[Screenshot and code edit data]

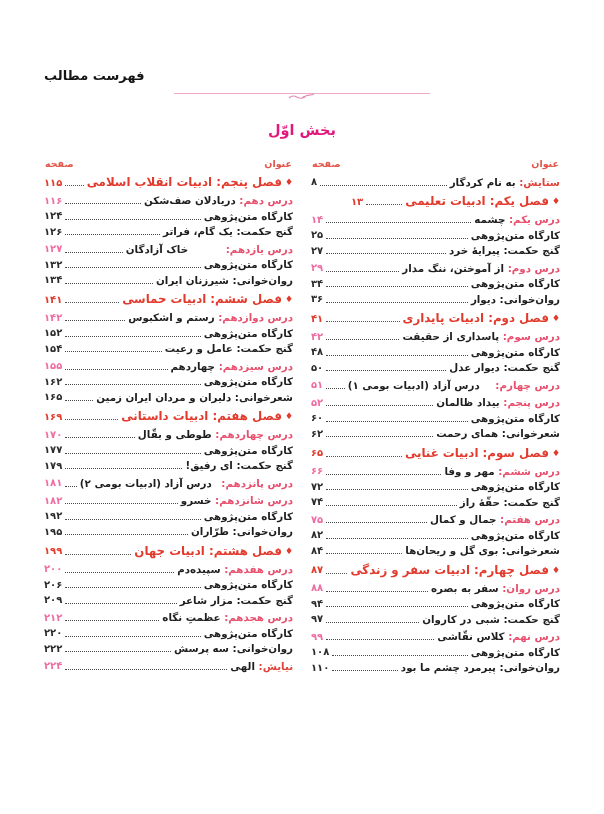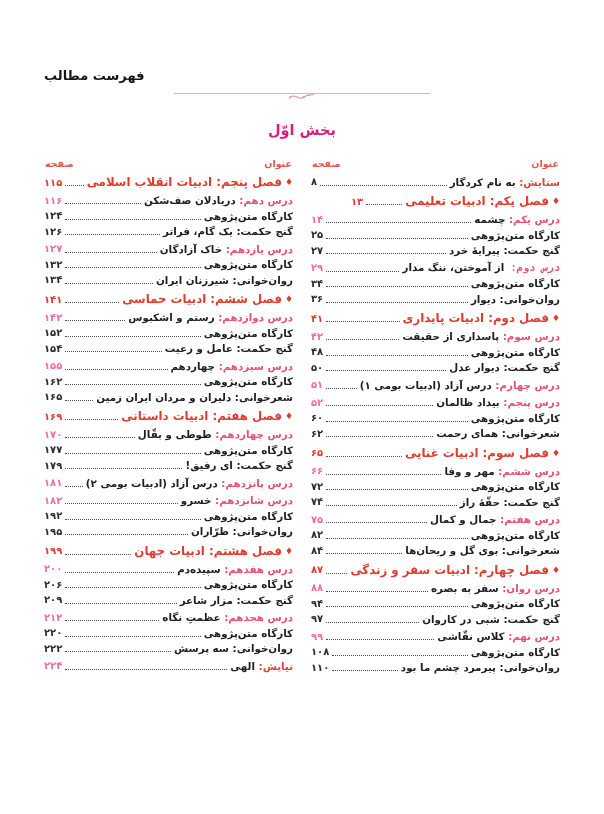--- a/index.html
+++ b/index.html
@@ -310,7 +310,7 @@
             <span class="entry-page" style="color: rgb(43, 43, 43);">۱۲۶</span>
           </div>
           <div class="toc-row lesson">
-            <span class="entry-title"><span class="prefix" style="color: rgb(232, 80, 110);">درس یازدهم: </span><span>خاک آزادگان</span></span>
+            <span class="entry-title"><span class="prefix" style="color: rgb(232, 80, 110); margin-left: 34px;">درس یازدهم: </span><span>خاک آزادگان</span></span>
             <span class="leader"></span>
             <span class="entry-page" style="color: rgb(239, 109, 162);">۱۲۷</span>
           </div>

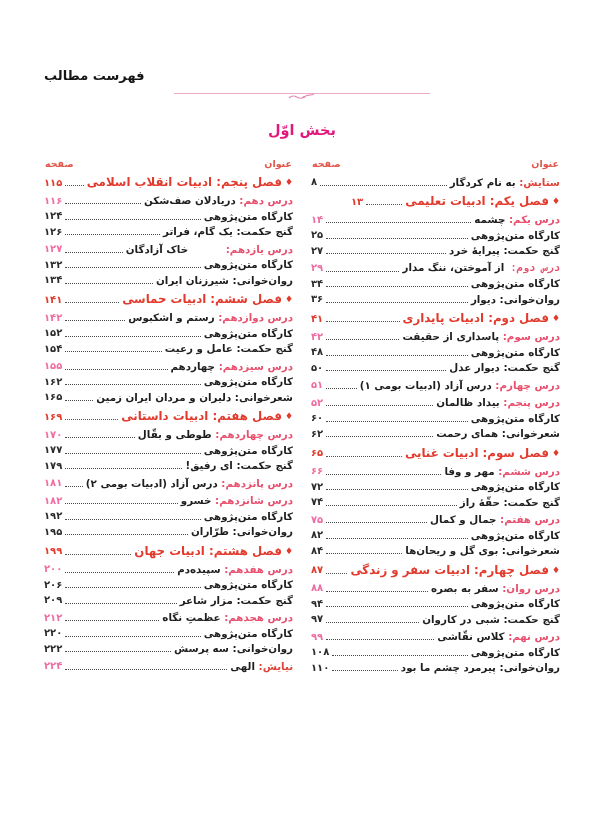--- a/index.html
+++ b/index.html
@@ -156,7 +156,7 @@
             <span class="entry-page" style="color: rgb(43, 43, 43);">۲۷</span>
           </div>
           <div class="toc-row lesson">
-            <span class="entry-title"><span class="prefix" style="color: rgb(232, 80, 110); font-family: Liberation Mono, monospace;">درس دوم: </span><span>از آموختن، ننگ مدار</span></span>
+            <span class="entry-title"><span class="prefix" style="color: rgb(232, 80, 110);">درس دوم: </span><span>از آموختن، ننگ مدار</span></span>
             <span class="leader"></span>
             <span class="entry-page" style="color: rgb(239, 109, 162);">۲۹</span>
           </div>

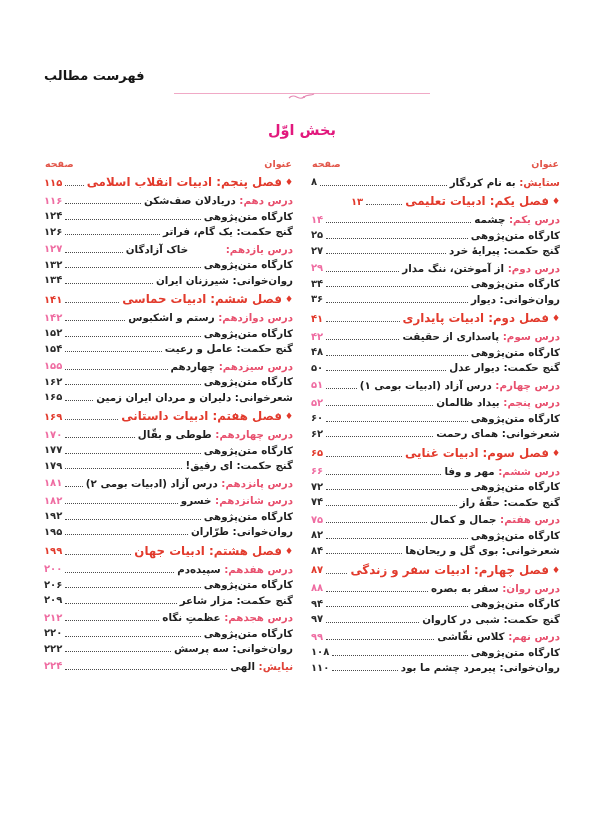--- a/index.html
+++ b/index.html
@@ -191,7 +191,7 @@
             <span class="entry-page" style="color: rgb(43, 43, 43);">۵۰</span>
           </div>
           <div class="toc-row lesson">
-            <span class="entry-title"><span class="prefix" style="color: rgb(232, 80, 110);">درس چهارم: </span><span>درس آزاد (ادبیات بومی ۱)</span></span>
+            <span class="entry-title"><span class="prefix" style="color: rgb(232, 80, 110); margin-left: 12px;">درس چهارم: </span><span>درس آزاد (ادبیات بومی ۱)</span></span>
             <span class="leader"></span>
             <span class="entry-page" style="color: rgb(239, 109, 162);">۵۱</span>
           </div>

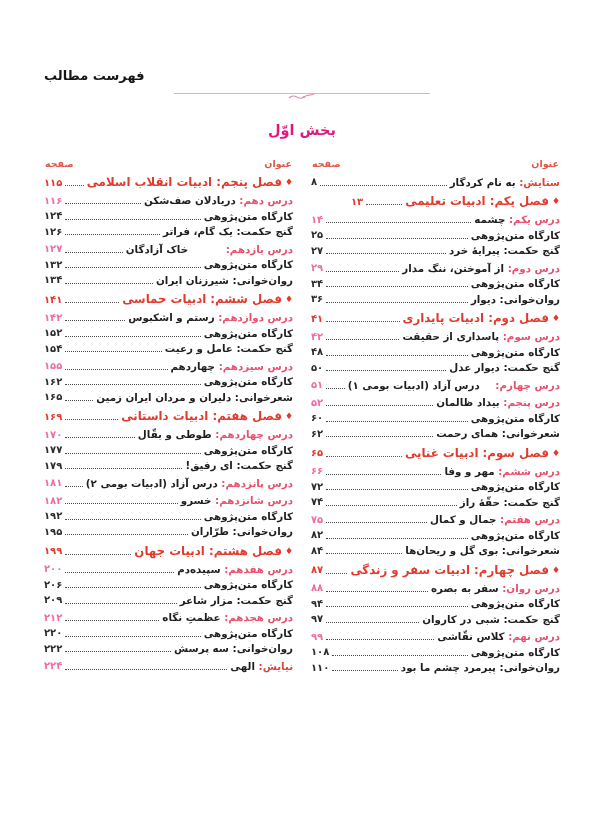--- a/index.html
+++ b/index.html
@@ -380,7 +380,7 @@
             <span class="entry-page" style="color: rgb(43, 43, 43);">۱۷۹</span>
           </div>
           <div class="toc-row lesson">
-            <span class="entry-title"><span class="prefix" style="color: rgb(232, 80, 110);">درس پانزدهم: </span><span>درس آزاد (ادبیات بومی ۲)</span></span>
+            <span class="entry-title"><span class="prefix" style="color: rgb(232, 80, 110); margin-left: 6px;">درس پانزدهم: </span><span>درس آزاد (ادبیات بومی ۲)</span></span>
             <span class="leader"></span>
             <span class="entry-page" style="color: rgb(239, 109, 162);">۱۸۱</span>
           </div>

Assignment:
Output the entries exactly as they appear, with no pictures included.

Response to this exercise:
--- a/index.html
+++ b/index.html
@@ -310,7 +310,7 @@
             <span class="entry-page" style="color: rgb(43, 43, 43);">۱۲۶</span>
           </div>
           <div class="toc-row lesson">
-            <span class="entry-title"><span class="prefix" style="color: rgb(232, 80, 110);">درس یازدهم: </span><span>خاک آزادگان</span></span>
+            <span class="entry-title"><span class="prefix" style="color: rgb(232, 80, 110); margin-left: 34px;">درس یازدهم: </span><span>خاک آزادگان</span></span>
             <span class="leader"></span>
             <span class="entry-page" style="color: rgb(239, 109, 162);">۱۲۷</span>
           </div>

--- a/index.html
+++ b/index.html
@@ -156,7 +156,7 @@
             <span class="entry-page" style="color: rgb(43, 43, 43);">۲۷</span>
           </div>
           <div class="toc-row lesson">
-            <span class="entry-title"><span class="prefix" style="color: rgb(232, 80, 110); font-family: Liberation Mono, monospace;">درس دوم: </span><span>از آموختن، ننگ مدار</span></span>
+            <span class="entry-title"><span class="prefix" style="color: rgb(232, 80, 110);">درس دوم: </span><span>از آموختن، ننگ مدار</span></span>
             <span class="leader"></span>
             <span class="entry-page" style="color: rgb(239, 109, 162);">۲۹</span>
           </div>

--- a/index.html
+++ b/index.html
@@ -191,7 +191,7 @@
             <span class="entry-page" style="color: rgb(43, 43, 43);">۵۰</span>
           </div>
           <div class="toc-row lesson">
-            <span class="entry-title"><span class="prefix" style="color: rgb(232, 80, 110);">درس چهارم: </span><span>درس آزاد (ادبیات بومی ۱)</span></span>
+            <span class="entry-title"><span class="prefix" style="color: rgb(232, 80, 110); margin-left: 12px;">درس چهارم: </span><span>درس آزاد (ادبیات بومی ۱)</span></span>
             <span class="leader"></span>
             <span class="entry-page" style="color: rgb(239, 109, 162);">۵۱</span>
           </div>

--- a/index.html
+++ b/index.html
@@ -380,7 +380,7 @@
             <span class="entry-page" style="color: rgb(43, 43, 43);">۱۷۹</span>
           </div>
           <div class="toc-row lesson">
-            <span class="entry-title"><span class="prefix" style="color: rgb(232, 80, 110);">درس پانزدهم: </span><span>درس آزاد (ادبیات بومی ۲)</span></span>
+            <span class="entry-title"><span class="prefix" style="color: rgb(232, 80, 110); margin-left: 6px;">درس پانزدهم: </span><span>درس آزاد (ادبیات بومی ۲)</span></span>
             <span class="leader"></span>
             <span class="entry-page" style="color: rgb(239, 109, 162);">۱۸۱</span>
           </div>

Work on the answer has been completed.